Die ÖVP hat das immer verhindert. Und die SPÖ ist noch heute sauer
deswegen." In seiner tatsächlichen Berichtigung dazu habe
SPÖ-Abgeordneter Kurt Eder das auch klar bestätigt.
BUNDESWOHNUNGEN IM SINNE DER STEUERZAHLER BESTMÖGLICH VERWERTEN
"Wir wollen die Bundeswohnungen nicht verscherbeln, sondern im
Sinne der Steuerzahler bestmöglich verwerten", stellte Fekter klar.
Finanzminister Grasser sei hierbei sorgsam und professionell
vorgegangen. Die zuständige Beraterfirma habe zwei Jahre lang mit 80
Personen in einschlägigen Gesellschaften gearbeitet und ein Konzept
erstellt, nach welchem wir dann den Verwertungsauftrag erteilen
können. Diese Experten haben dafür in- und ausländisches Know-How
zusammengebracht. Dies war notwendig, weil das österreichische
Gemeinnützigkeitsgesetz weltweit einmalig und daher nicht von jedem
sofort zu bewerten ist. Aber die SPÖ hat mit Bundeseigentum und
Steuern noch nie umgehen können und das immer als
Selbstbedienungsladen betrachtet."
Das Beratungsteam habe eingehende Untersuchungen vorgenommen und
seriöse, gute Arbeit geleistet, "auch wenn noch nicht der volle
Beratungsvertrag erfüllt ist", betonte Fekter. "Daher produziert die
Opposition mit ihrer Kritik an den Beratern viel heiße Luft. Selbst
medial besteht mittlerweile Einklang darüber, dass die bisherigen
Beratungsverträge von Minister Grasser gut angelegtes Geld waren,
weil den Steuerzahlern damit viel Geld erspart werden konnte."

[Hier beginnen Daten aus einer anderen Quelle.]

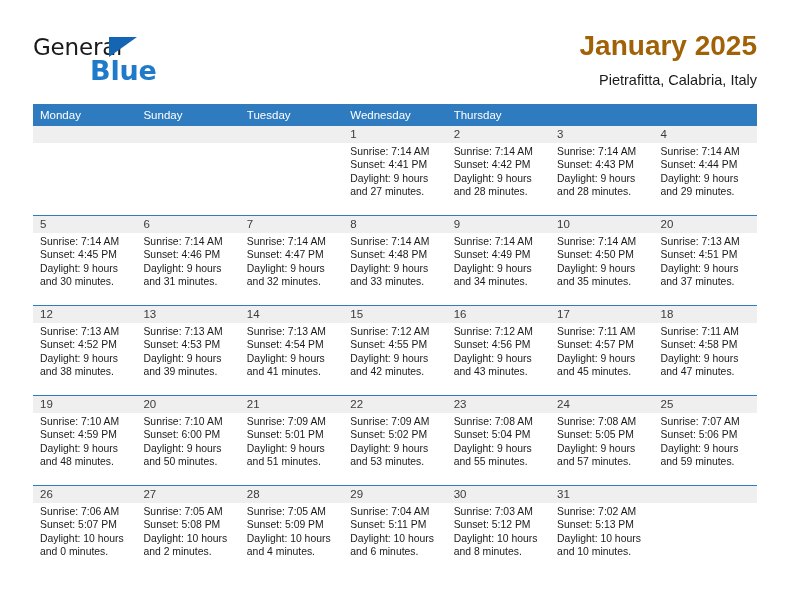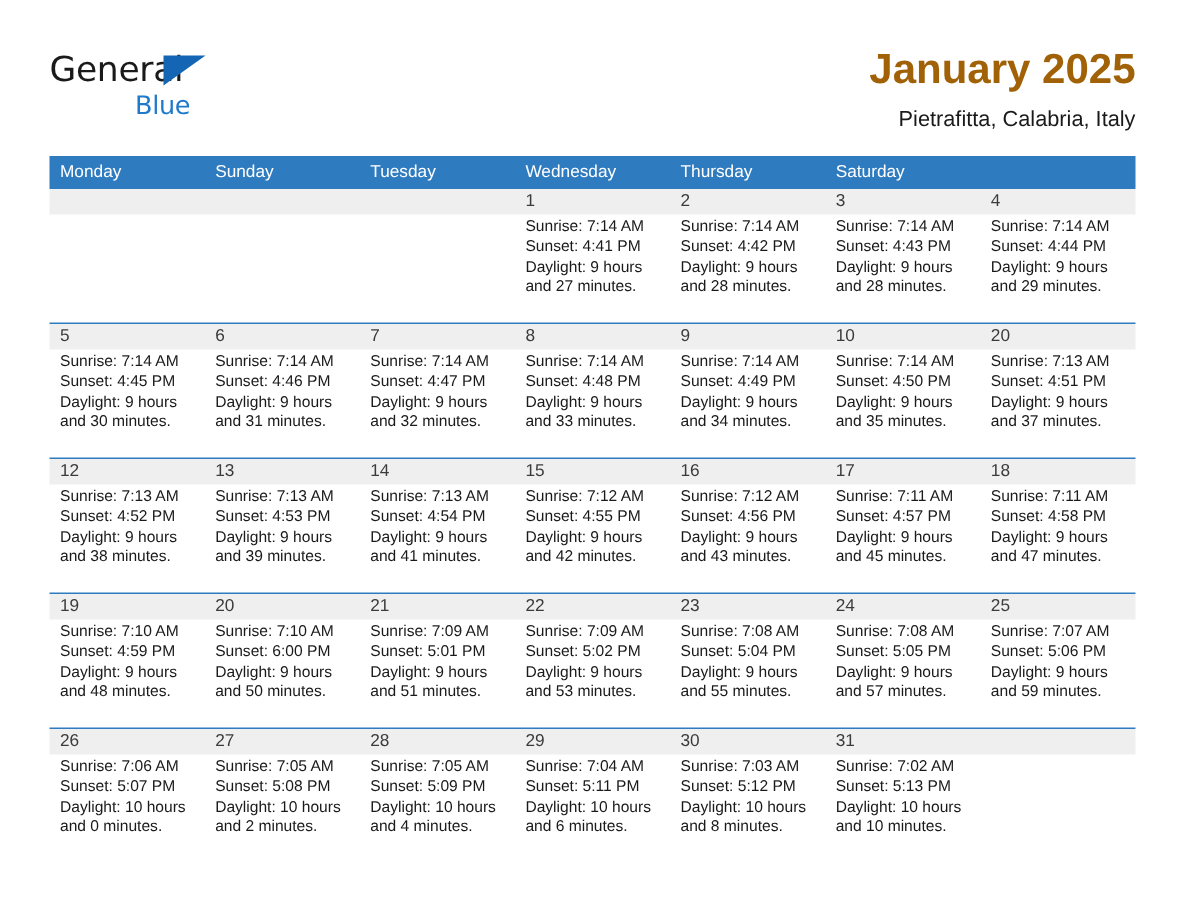"Blue" .logo-blue { font-size: 17px -> 27px; font-weight: 400 -> 700 }
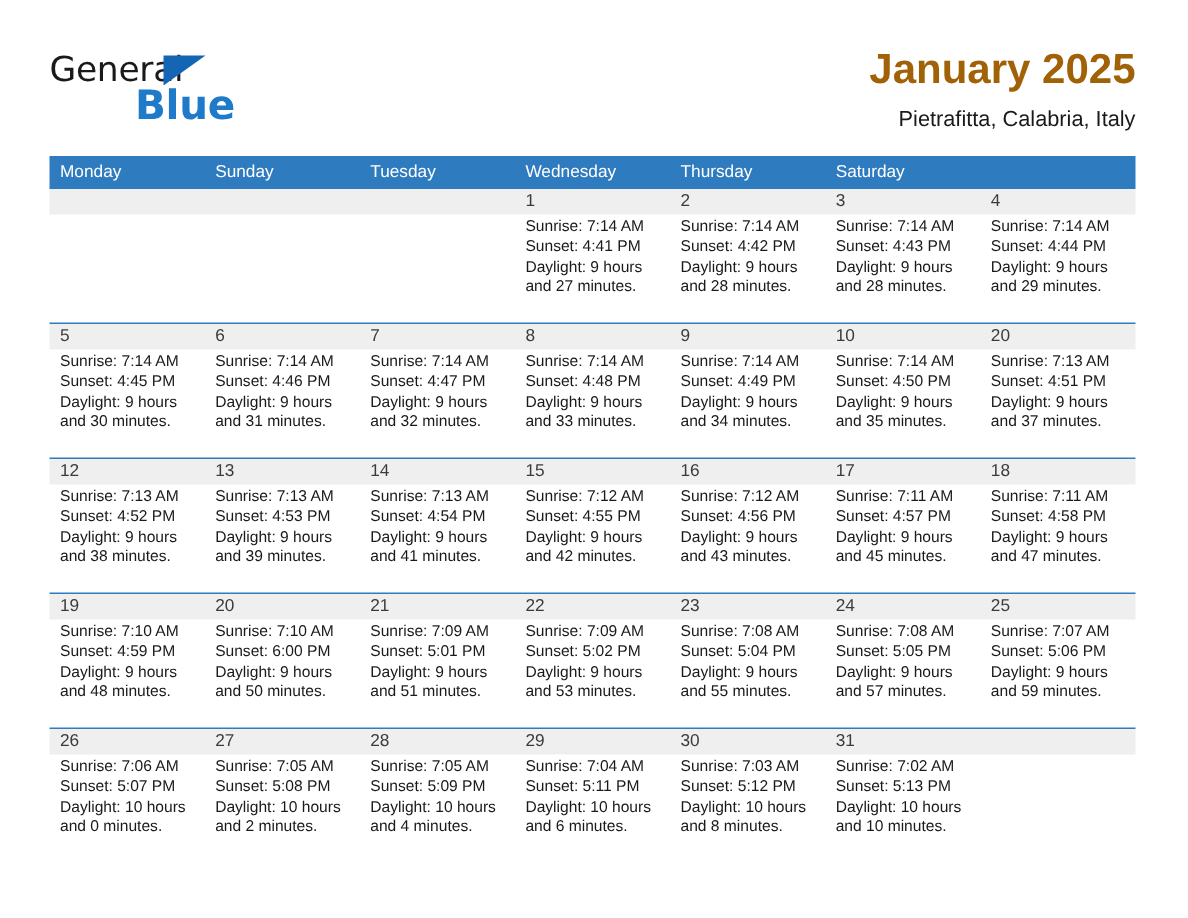"Saturday" div.weekday { html: <div>Saturday</div> -> none }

Die Skandalisierung der Opposition sei international kein
Renommee, sondern für Fekter ist es ein Skandal, dass seriöse
Beratungsunternehmen dadurch desavouiert würden. "Nur schlichte
Geister glauben, alles selber zu wissen und keine Berater zu
brauchen", schloss die ÖVP-Abgeordnete.